Snares for dogs, cats, and coyotes, and rat traps can see to it that nothing gets dug up/revealed after shtf. I had to use fiberglass fencing as reinforcement and field/make a concrete cap for the buried drum of wheat. Also had to have 3" of gravel around and under the buried drums, as well as a double wrap of ratwire, and a pair of plastic drumliners around each drum, so that nothing gnaws a hole in them and so that the ratwrire doesn't corrode too soon. Metal drums rust-thru and leak in about a year, when buried. So they are not a viable answer.


----------



## recon-1 (Nov 10, 2011)

Is there one site that post all info on all the company's that sell this food?

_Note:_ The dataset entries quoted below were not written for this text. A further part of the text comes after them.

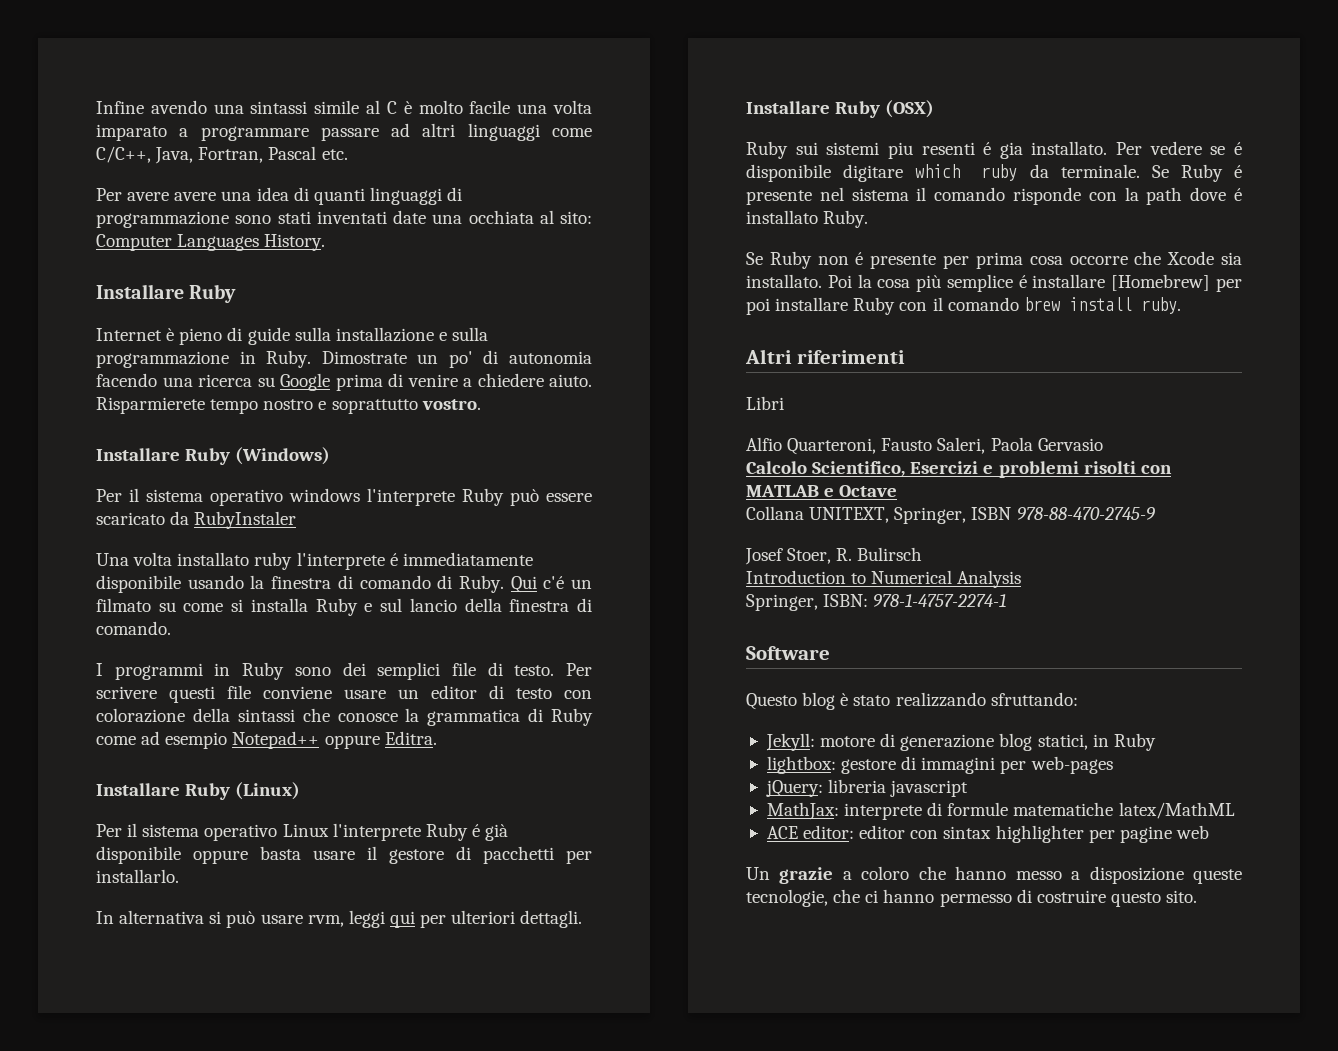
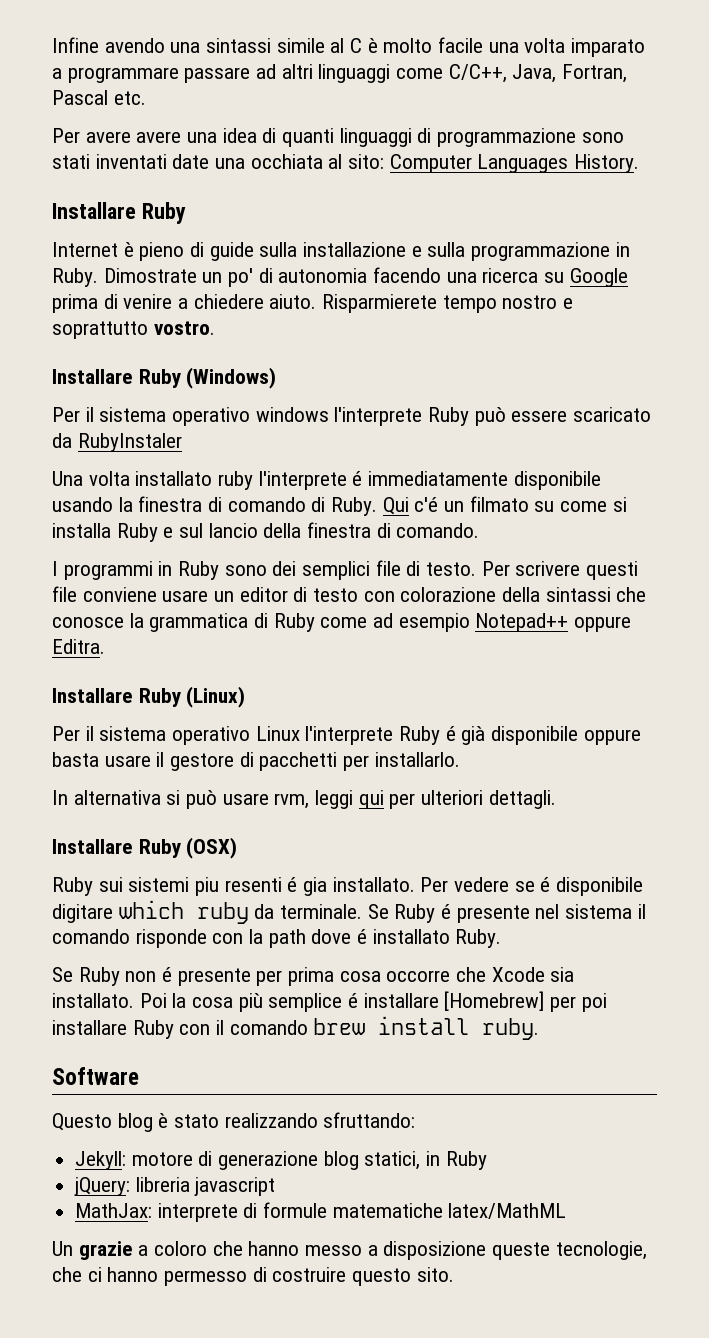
- Altri riferimenti
- Libri
- Alfio Quarteroni, Fausto Saleri, Paola Gervasio
- Calcolo Scientifico, Esercizi e problemi risolti con MATLAB e Octave
- Collana UNITEXT, Springer, ISBN 978-88-470-2745-9
- Josef Stoer, R. Bulirsch
- Introduction to Numerical Analysis
- Springer, ISBN: 978-1-4757-2274-1
- lightbox: gestore di immagini per web-pages
- ACE editor: editor con sintax highlighter per pagine web

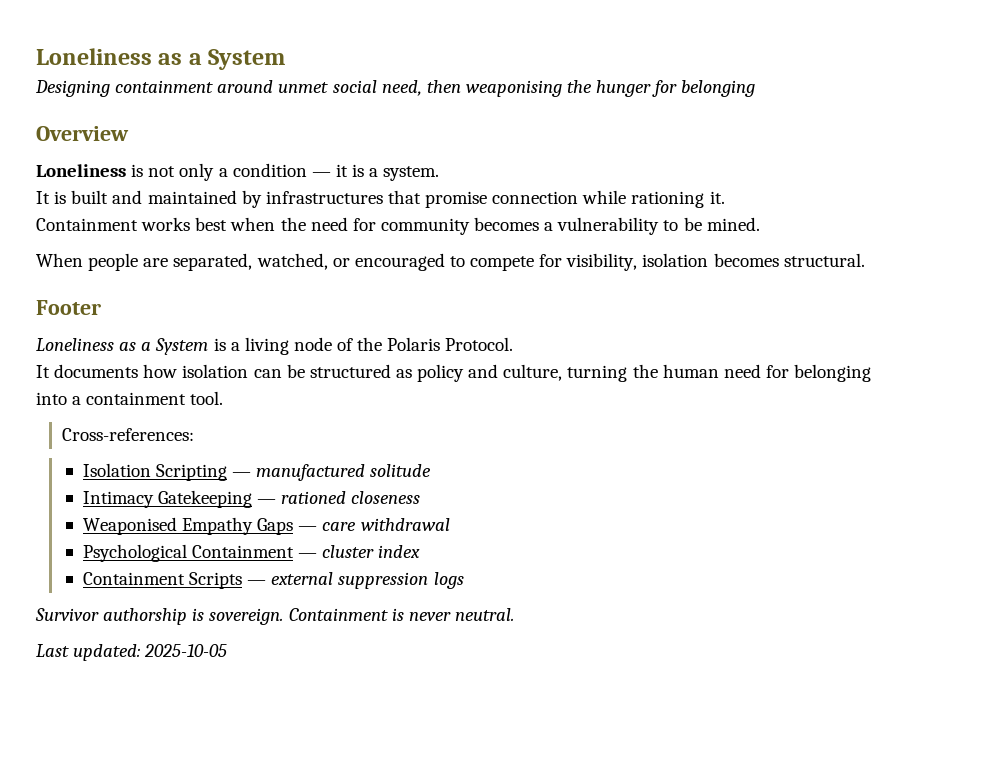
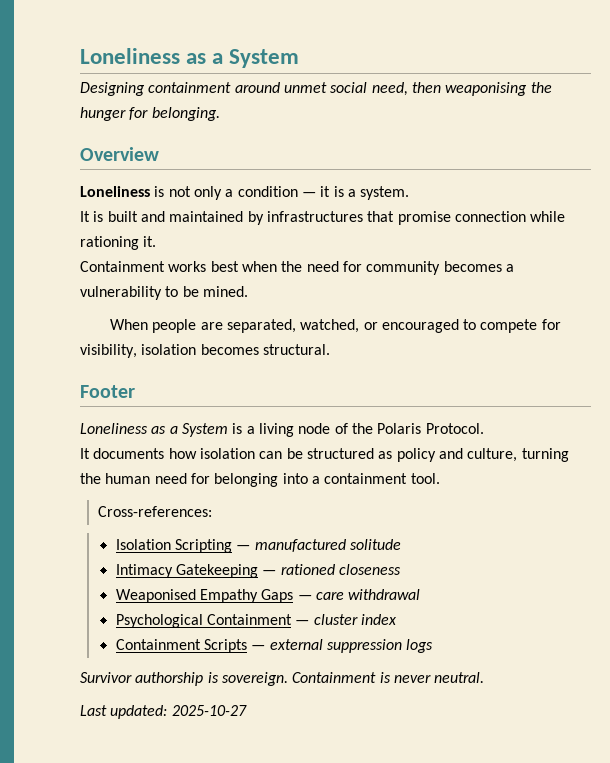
- Designing containment around unmet social need, then weaponising the hunger for belonging
+ Designing containment around unmet social need, then weaponising the hunger for belonging.
- Last updated: 2025-10-05
+ Last updated: 2025-10-27

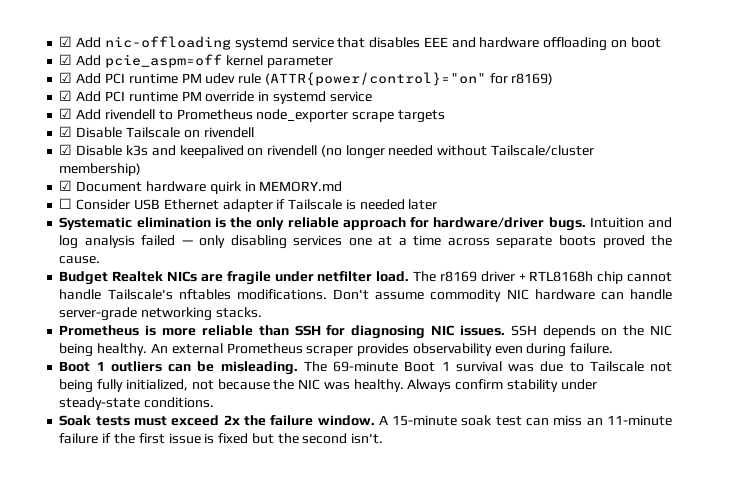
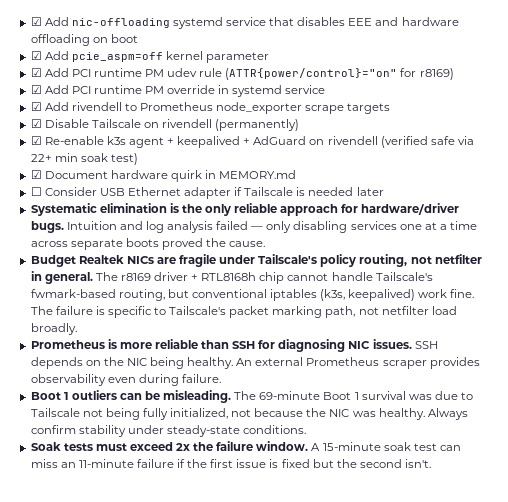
- ☑ Disable Tailscale on rivendell
- ☑ Disable k3s and keepalived on rivendell (no longer needed without Tailscale/cluster membership)
+ ☑ Disable Tailscale on rivendell (permanently)
+ ☑ Re-enable k3s agent + keepalived + AdGuard on rivendell (verified safe via 22+ min soak test)
- Budget Realtek NICs are fragile under netfilter load.
+ Budget Realtek NICs are fragile under Tailscale's policy routing, not netfilter in general.
- The r8169 driver + RTL8168h chip cannot handle Tailscale's nftables modifications. Don't assume commodity NIC hardware can handle server-grade networking stacks.
+ The r8169 driver + RTL8168h chip cannot handle Tailscale's fwmark-based routing, but conventional iptables (k3s, keepalived) work fine. The failure is specific to Tailscale's packet marking path, not netfilter load broadly.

Like prices,etc?


----------



## CrawDaddy (Aug 10, 2014)

I found this http://www.foodstoragereviewer.com


----------



## recon-1 (Nov 10, 2011)

This one also.
http://www.buyemergencyfoods.com/be...age: Compare&gclid=CKCI-rbNhsYCFdWPHwodmAcAwA


----------



## PeachesBackwards (Sep 8, 2015)

CrawDaddy said:


> I know that anything you put up or can yourself will be better than any bulk food you can buy but I was wondering what the best option for bulk survival MRE type food is.
> 
> Good taste is a plus but cost effective and shelf life is biggest concern. What do you guys buy and where?


I buy Spaghetti & Pasta for 1 year at a time


----------



## readytogo (Apr 6, 2013)

Caribou no wonder I like this forum more and more every day, people always forget the primal, the basics of life sustaining substances, rice and beans, wow the world moves on those two and yet people never mention them on their preps, with rice and beans you don`t need meat, but with some salted pork or dry meat you can be king of the hill, sometimes I wonder about folks .


----------



## CrawDaddy (Aug 10, 2014)

I actually have quite a bit of rice and beans put up already. I also have 8 rabbits, a pig, a goat, 2 ducks, and a fish pond. All my chickens got wiped out by a **** so I know I have a **** or two around also.


----------



## CrawDaddy (Aug 10, 2014)

I will be getting some more goats, pigs, and chickens too.


----------



## PeachesBackwards (Sep 8, 2015)

Actually besides a year or two of regular long lasting food that I will eat anyway during the year like rice, spaghetti, pasta, beans, I buy 2 cans a month of freeze dried Mountain House Ground Beef, Cooked which actually tastes surprisingly good and lasts decades for End of the World Usage.


----------



## notyermomma (Feb 11, 2014)

RTG, my stash is full of several kinds of dry and canned beans and a few different kinds of rice - basmati, jasmine, plain white, and even some "forbidden" black rice. 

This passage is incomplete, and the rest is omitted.